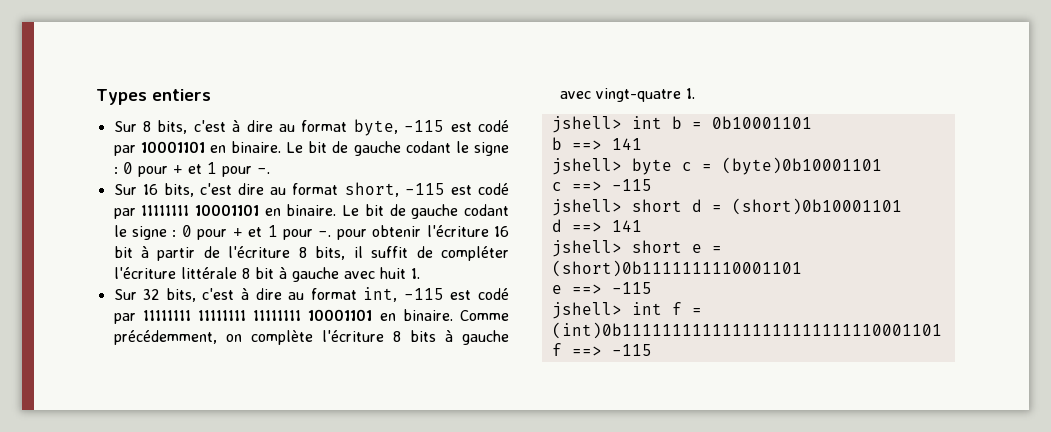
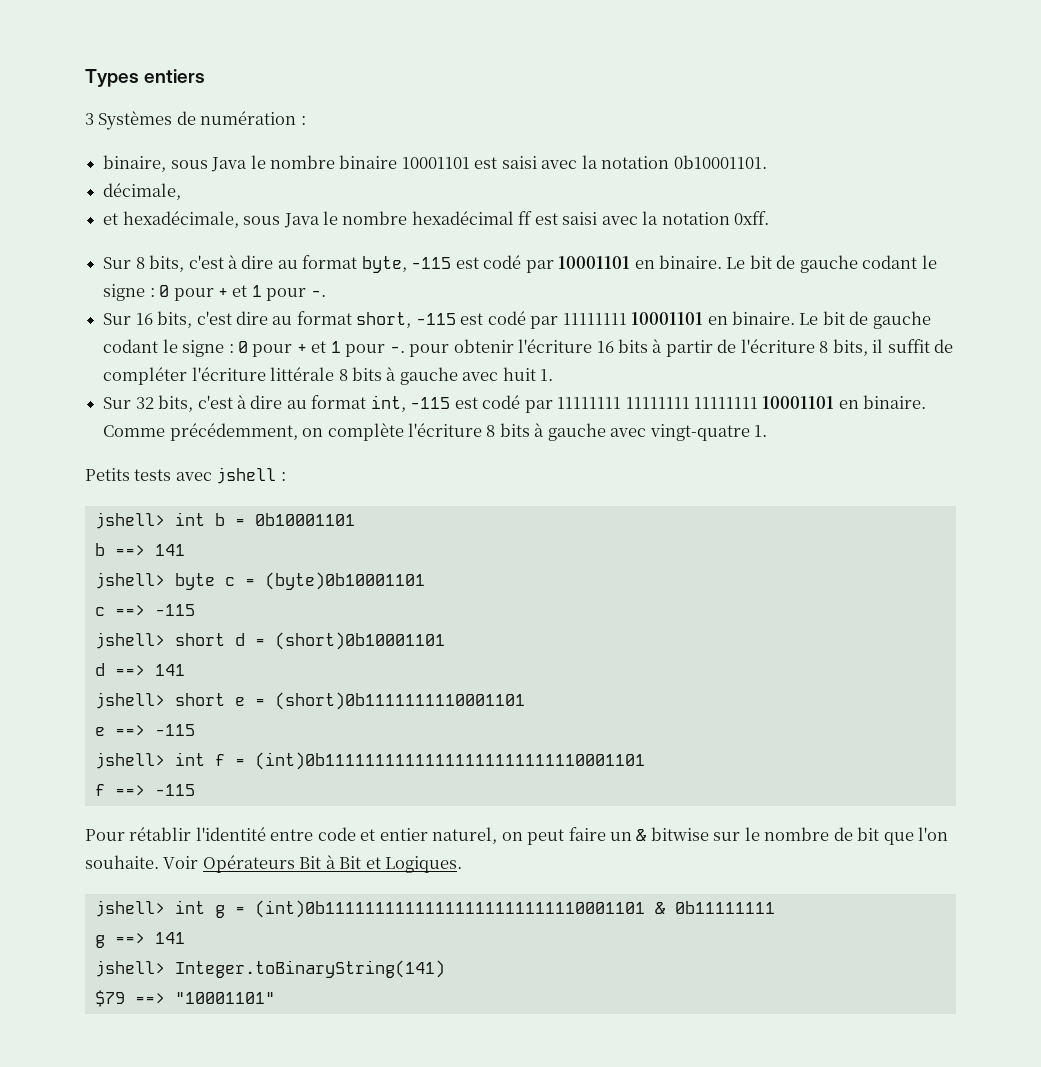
(211, 95) none -> [85,111,306,130] [103,155,767,172] [103,183,182,200] [103,211,770,228] // 3 Systèmes de numération : // binaire, sous Java le nombre binaire 10001101 est saisi avec la notation 0b10001101. // décimale, // et hexadécimale, sous Java le nombre hexadécimal ff est saisi avec la notation 0xff.
[113,246,133,258] bit -> [617,339,648,353] bits
[254,267,274,279] bit -> [351,367,382,381] bits
(695, 93) none -> [85,467,286,484] // Petits tests avec jshell :
(652, 350) none -> [85,827,949,845] [85,855,463,873] [94,900,775,918] [94,932,185,948] [94,960,445,978] [94,990,275,1007] // Pour rétablir l'identité entre code et entier naturel, on peut faire un & bitwise sur le nombre de bit que l'on souhaite. Voir Opérateurs Bit à Bit et Logiques. // jshell> int g = (int)0b11111111111111111111111110001101 & 0b11111111 // g ==> 141 // jshell> Integer.toBinaryString(141) // $79 ==> "10001101"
+++
» **TASK DESCRIPTION**
Locate the word "avec" in the entries, and copy every line where it is found.

» **EXERCISE ANSWER**
(211, 95) none -> [85,111,306,130] [103,155,767,172] [103,183,182,200] [103,211,770,228] // 3 Systèmes de numération : // binaire, sous Java le nombre binaire 10001101 est saisi avec la notation 0b10001101. // décimale, // et hexadécimale, sous Java le nombre hexadécimal ff est saisi avec la notation 0xff.
(695, 93) none -> [85,467,286,484] // Petits tests avec jshell :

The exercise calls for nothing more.